» ABOUT THIS EXERCISE:
Please return all lines in the listing holding the word "Jugoslavia".

======

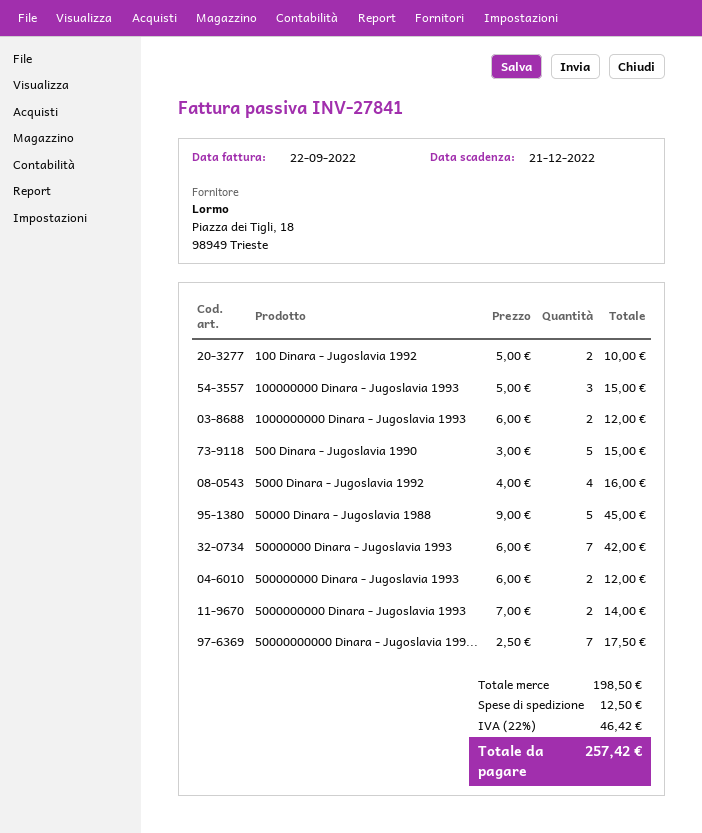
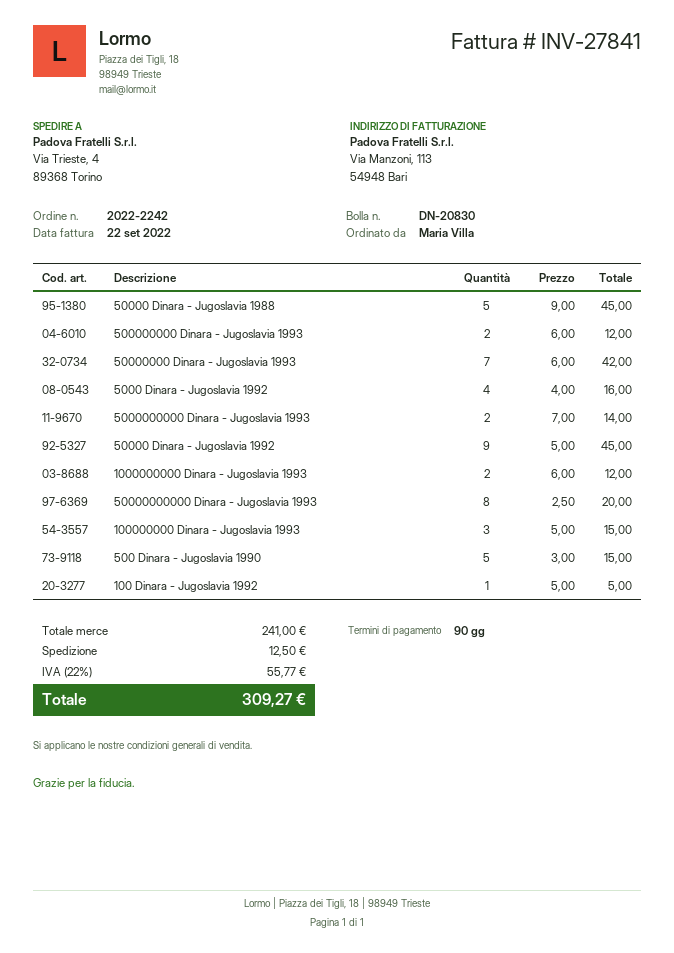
100 Dinara - Jugoslavia 1992: 2 x 5.00 = 10.00 -> 1 x 5.00 = 5.00
50000000000 Dinara - Jugoslavia 199...: 7 x 2.50 = 17.50 -> 8 x 2.50 = 20.00
50000 Dinara - Jugoslavia 1992: none -> 9 x 5.00 = 45.00
subtotal: 198.50 -> 241.00
tax: 22% = 46.42 -> 22% = 55.77
total: 257.42 -> 309.27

======

» ANSWER TO THIS PROBLEM:
100 Dinara - Jugoslavia 1992: 2 x 5.00 = 10.00 -> 1 x 5.00 = 5.00
50000000000 Dinara - Jugoslavia 199...: 7 x 2.50 = 17.50 -> 8 x 2.50 = 20.00
50000 Dinara - Jugoslavia 1992: none -> 9 x 5.00 = 45.00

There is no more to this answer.